- WHAT YOU SHOULD DO -
Copy all records exactly, excluding images.

Web interface edit records
────
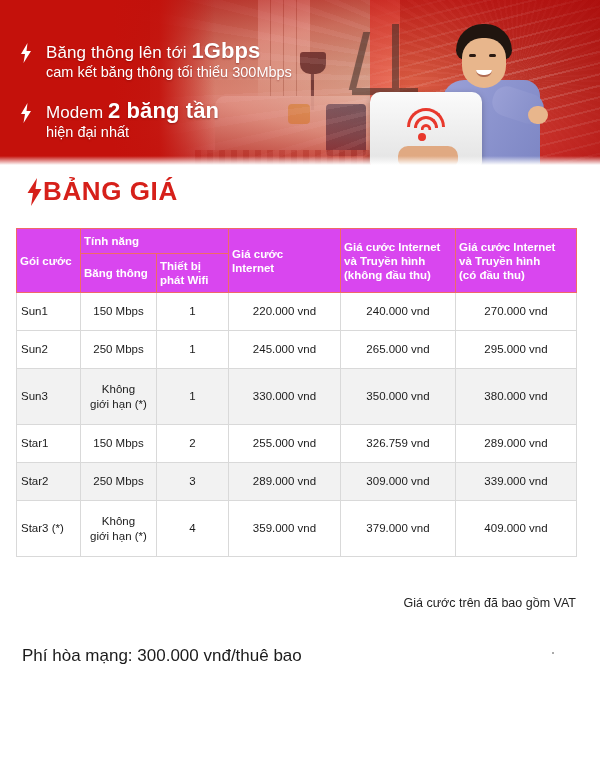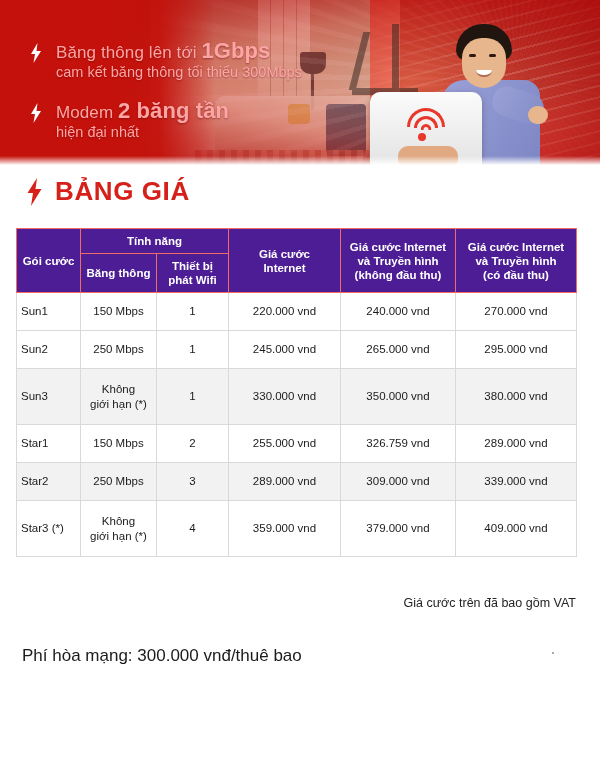--- a/index.html
+++ b/index.html
@@ -189,8 +189,8 @@
 
   
   .banner-copy {
-    position:absolute; left:26px; top:40px; width:330px; z-index:6;
-    color:#fca5a5;
+    position:absolute; left:16px; top:40px; width:330px; z-index:6;
+    color:#ffffff;
   }
   .bullet { position:relative; padding-left:30px; margin-bottom:18px; }
   .bolt-white {

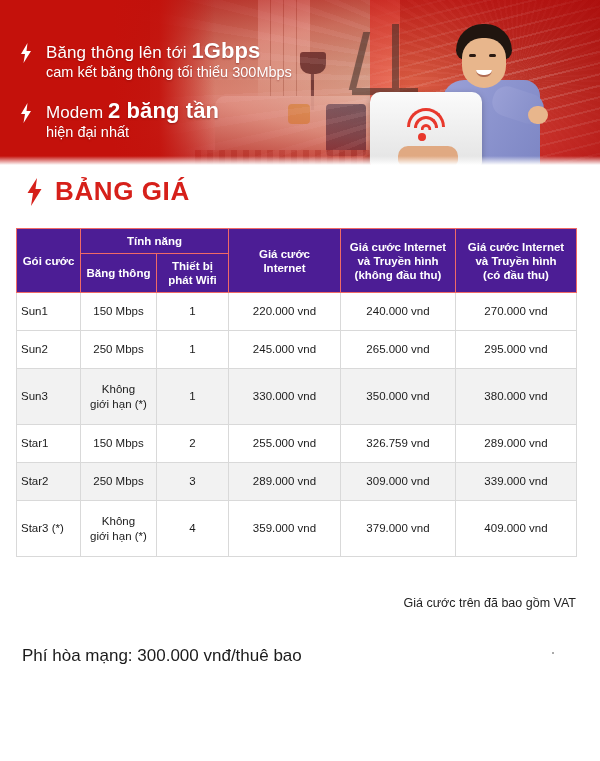--- a/index.html
+++ b/index.html
@@ -205,7 +205,7 @@
 
   
   .title-row {
-    position:absolute; left:26px; top:176px; display:flex; align-items:center; gap:12px;
+    position:absolute; left:26px; top:176px; display:flex; align-items:center; gap:0;
   }
   .bolt-red { width:17px; height:28px; display:block; }
   .title-text {

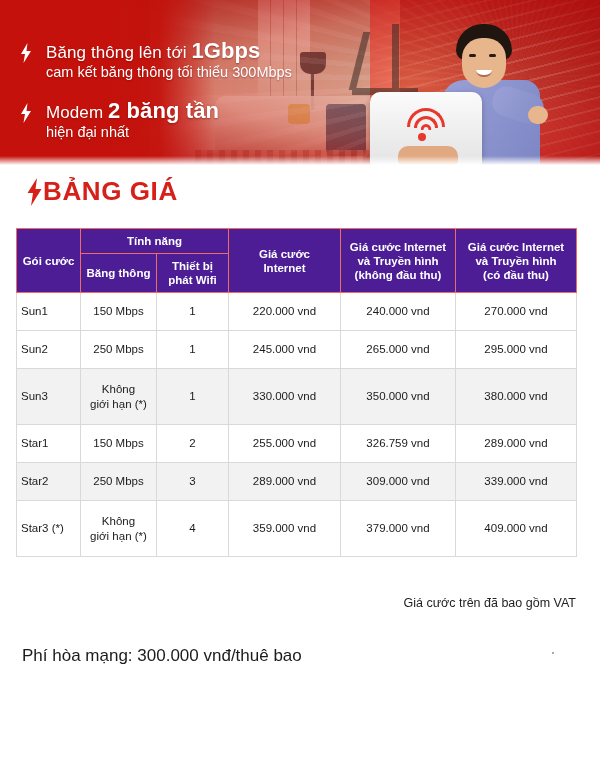--- a/index.html
+++ b/index.html
@@ -221,13 +221,13 @@
     font-size:11.5px;
   }
   .price-table th {
-    background:#4c1d95;
+    background:#d946ef;
     color:#ffffff;
     font-weight:bold;
     border:1px solid #f06a66;
     padding:5px 3px;
     line-height:14px;
-    text-align:center;
+    text-align:left;
     vertical-align:middle;
   }
   .price-table td {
────
- EXPECTED ANSWER -
--- a/index.html
+++ b/index.html
@@ -189,8 +189,8 @@
 
   
   .banner-copy {
-    position:absolute; left:26px; top:40px; width:330px; z-index:6;
-    color:#fca5a5;
+    position:absolute; left:16px; top:40px; width:330px; z-index:6;
+    color:#ffffff;
   }
   .bullet { position:relative; padding-left:30px; margin-bottom:18px; }
   .bolt-white {

--- a/index.html
+++ b/index.html
@@ -205,7 +205,7 @@
 
   
   .title-row {
-    position:absolute; left:26px; top:176px; display:flex; align-items:center; gap:12px;
+    position:absolute; left:26px; top:176px; display:flex; align-items:center; gap:0;
   }
   .bolt-red { width:17px; height:28px; display:block; }
   .title-text {

--- a/index.html
+++ b/index.html
@@ -221,13 +221,13 @@
     font-size:11.5px;
   }
   .price-table th {
-    background:#4c1d95;
+    background:#d946ef;
     color:#ffffff;
     font-weight:bold;
     border:1px solid #f06a66;
     padding:5px 3px;
     line-height:14px;
-    text-align:center;
+    text-align:left;
     vertical-align:middle;
   }
   .price-table td {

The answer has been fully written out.